### The data
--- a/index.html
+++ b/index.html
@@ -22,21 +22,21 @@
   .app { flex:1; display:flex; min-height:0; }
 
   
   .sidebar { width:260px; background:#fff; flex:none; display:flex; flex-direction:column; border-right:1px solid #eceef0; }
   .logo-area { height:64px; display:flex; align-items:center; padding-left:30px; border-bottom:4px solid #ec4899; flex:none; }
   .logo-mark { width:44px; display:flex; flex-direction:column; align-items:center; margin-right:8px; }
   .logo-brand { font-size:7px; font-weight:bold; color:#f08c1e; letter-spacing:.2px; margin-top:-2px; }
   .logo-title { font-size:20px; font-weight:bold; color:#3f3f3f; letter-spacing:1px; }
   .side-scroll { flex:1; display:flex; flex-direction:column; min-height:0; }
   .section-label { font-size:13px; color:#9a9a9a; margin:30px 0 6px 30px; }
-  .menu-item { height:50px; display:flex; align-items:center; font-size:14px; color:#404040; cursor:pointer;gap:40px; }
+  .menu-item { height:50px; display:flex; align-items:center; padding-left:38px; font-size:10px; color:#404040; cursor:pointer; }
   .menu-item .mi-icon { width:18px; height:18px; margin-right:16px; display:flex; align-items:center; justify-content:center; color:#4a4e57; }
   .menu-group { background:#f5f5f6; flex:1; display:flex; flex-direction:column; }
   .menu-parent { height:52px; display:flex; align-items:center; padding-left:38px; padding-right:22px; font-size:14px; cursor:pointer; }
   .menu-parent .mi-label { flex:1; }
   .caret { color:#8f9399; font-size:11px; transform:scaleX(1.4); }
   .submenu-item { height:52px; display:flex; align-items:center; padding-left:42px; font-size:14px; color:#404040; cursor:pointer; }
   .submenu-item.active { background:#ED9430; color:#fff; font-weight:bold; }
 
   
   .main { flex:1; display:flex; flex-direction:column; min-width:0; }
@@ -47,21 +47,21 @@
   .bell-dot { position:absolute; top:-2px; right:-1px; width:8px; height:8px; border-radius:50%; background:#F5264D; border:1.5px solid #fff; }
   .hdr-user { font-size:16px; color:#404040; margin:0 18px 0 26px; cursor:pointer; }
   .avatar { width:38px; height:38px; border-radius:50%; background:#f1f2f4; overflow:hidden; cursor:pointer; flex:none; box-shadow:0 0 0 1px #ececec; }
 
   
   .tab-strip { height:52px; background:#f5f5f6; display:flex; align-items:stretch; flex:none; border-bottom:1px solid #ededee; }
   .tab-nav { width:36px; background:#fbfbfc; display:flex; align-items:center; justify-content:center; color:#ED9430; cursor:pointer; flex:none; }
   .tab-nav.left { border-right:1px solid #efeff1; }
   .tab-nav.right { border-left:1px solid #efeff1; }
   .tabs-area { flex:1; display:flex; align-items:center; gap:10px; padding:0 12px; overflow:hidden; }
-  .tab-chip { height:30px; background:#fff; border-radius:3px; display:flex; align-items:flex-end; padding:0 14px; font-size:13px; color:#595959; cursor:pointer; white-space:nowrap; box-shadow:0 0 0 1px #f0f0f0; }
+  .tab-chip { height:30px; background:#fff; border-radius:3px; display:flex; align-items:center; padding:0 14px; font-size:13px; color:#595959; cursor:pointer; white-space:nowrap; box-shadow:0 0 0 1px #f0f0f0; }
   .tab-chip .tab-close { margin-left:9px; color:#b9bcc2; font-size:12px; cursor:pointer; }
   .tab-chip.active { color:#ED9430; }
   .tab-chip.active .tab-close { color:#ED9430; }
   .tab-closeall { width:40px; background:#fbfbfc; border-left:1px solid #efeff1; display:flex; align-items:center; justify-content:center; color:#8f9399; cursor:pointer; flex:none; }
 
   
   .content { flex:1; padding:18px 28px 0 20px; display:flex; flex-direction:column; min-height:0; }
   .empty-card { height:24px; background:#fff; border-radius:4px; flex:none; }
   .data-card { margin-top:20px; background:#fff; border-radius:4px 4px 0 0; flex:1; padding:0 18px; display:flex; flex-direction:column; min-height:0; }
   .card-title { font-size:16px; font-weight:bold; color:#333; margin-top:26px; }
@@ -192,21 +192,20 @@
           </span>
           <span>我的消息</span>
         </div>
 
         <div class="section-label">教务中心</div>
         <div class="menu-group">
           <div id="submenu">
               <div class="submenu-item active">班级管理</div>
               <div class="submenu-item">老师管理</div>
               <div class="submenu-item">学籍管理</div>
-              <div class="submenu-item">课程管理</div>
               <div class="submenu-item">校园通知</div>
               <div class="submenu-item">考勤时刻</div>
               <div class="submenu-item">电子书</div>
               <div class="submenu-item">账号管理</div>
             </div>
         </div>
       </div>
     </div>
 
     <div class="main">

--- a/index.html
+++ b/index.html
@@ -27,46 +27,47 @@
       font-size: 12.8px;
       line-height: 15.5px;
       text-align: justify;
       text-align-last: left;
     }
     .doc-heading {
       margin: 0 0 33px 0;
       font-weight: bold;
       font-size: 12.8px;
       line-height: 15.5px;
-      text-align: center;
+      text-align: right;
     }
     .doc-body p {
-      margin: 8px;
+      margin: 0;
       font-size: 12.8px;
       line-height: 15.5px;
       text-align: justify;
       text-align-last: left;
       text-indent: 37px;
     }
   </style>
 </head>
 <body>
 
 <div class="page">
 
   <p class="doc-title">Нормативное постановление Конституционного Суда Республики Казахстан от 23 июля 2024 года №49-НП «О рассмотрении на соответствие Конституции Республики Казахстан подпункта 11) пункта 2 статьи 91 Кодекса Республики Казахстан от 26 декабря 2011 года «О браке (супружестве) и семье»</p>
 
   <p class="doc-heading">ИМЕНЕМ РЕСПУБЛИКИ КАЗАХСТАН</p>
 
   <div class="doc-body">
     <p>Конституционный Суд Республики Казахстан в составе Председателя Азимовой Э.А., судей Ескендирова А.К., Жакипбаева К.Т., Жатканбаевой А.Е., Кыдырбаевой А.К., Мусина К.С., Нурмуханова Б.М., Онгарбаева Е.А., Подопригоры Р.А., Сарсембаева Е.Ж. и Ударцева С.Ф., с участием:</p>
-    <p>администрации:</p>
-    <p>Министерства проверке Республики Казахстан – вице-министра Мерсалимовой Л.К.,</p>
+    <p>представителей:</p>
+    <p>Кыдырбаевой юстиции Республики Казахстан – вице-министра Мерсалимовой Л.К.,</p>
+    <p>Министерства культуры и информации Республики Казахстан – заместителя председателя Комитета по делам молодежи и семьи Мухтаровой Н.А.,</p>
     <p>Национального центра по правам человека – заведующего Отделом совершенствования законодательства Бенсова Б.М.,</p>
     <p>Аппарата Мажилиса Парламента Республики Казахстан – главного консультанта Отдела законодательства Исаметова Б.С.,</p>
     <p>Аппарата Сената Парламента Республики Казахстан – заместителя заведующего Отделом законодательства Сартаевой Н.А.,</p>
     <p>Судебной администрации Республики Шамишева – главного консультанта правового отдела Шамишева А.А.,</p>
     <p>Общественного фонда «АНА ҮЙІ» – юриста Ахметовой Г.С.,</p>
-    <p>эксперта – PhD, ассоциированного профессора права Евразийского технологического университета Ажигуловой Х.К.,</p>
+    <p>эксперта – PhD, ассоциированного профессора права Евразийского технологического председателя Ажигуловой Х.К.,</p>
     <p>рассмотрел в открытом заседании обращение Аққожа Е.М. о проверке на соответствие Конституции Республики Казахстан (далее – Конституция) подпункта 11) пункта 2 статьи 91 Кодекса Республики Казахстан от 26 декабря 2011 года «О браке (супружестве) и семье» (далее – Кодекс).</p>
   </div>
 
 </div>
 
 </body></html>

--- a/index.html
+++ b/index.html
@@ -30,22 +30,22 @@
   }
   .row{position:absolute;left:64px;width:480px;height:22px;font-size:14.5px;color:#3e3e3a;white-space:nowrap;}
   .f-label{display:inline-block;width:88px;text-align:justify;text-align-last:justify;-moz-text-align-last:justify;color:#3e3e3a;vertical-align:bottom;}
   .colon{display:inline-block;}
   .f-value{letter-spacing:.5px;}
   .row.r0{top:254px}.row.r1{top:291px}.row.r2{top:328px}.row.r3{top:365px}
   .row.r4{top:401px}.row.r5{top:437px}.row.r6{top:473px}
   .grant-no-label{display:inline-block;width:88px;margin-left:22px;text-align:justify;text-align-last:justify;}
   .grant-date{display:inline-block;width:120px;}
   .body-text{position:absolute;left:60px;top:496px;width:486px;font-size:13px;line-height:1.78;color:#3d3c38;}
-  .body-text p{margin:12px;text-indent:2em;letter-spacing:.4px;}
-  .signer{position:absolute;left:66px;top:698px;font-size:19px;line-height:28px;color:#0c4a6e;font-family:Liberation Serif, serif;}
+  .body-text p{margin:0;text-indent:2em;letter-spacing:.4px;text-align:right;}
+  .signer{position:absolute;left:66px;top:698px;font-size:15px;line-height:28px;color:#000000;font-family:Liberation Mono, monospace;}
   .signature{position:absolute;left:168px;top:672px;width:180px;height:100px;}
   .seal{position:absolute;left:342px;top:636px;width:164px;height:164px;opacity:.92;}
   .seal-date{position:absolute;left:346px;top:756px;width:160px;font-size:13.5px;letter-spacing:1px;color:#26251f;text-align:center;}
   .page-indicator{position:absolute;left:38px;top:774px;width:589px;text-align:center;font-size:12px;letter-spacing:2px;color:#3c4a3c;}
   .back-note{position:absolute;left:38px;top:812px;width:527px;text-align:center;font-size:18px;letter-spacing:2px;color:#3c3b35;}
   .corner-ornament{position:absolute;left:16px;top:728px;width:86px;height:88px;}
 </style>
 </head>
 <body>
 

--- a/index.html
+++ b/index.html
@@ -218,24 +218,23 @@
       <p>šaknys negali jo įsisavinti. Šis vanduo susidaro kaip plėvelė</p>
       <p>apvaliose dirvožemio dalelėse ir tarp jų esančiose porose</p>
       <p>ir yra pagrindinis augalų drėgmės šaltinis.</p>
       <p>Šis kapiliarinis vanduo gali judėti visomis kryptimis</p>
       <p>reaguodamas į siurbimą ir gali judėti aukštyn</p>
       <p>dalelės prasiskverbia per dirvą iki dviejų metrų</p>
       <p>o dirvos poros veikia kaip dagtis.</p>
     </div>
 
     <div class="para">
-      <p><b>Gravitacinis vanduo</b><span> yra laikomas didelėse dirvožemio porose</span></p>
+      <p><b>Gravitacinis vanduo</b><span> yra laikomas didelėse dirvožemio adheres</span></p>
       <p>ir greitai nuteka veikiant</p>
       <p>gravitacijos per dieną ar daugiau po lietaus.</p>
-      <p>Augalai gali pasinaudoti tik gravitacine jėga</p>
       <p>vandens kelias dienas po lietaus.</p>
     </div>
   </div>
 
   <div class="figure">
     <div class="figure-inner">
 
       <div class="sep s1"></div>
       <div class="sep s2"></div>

### Problem description
Starting at the first line of the records, print each line exactly, stopping after the line that contains "font-size:13px; color:#9a9a9a; margin:30px".

### Answer for the task
--- a/index.html
+++ b/index.html
@@ -22,21 +22,21 @@
   .app { flex:1; display:flex; min-height:0; }
 
   
   .sidebar { width:260px; background:#fff; flex:none; display:flex; flex-direction:column; border-right:1px solid #eceef0; }
   .logo-area { height:64px; display:flex; align-items:center; padding-left:30px; border-bottom:4px solid #ec4899; flex:none; }
   .logo-mark { width:44px; display:flex; flex-direction:column; align-items:center; margin-right:8px; }
   .logo-brand { font-size:7px; font-weight:bold; color:#f08c1e; letter-spacing:.2px; margin-top:-2px; }
   .logo-title { font-size:20px; font-weight:bold; color:#3f3f3f; letter-spacing:1px; }
   .side-scroll { flex:1; display:flex; flex-direction:column; min-height:0; }
   .section-label { font-size:13px; color:#9a9a9a; margin:30px 0 6px 30px; }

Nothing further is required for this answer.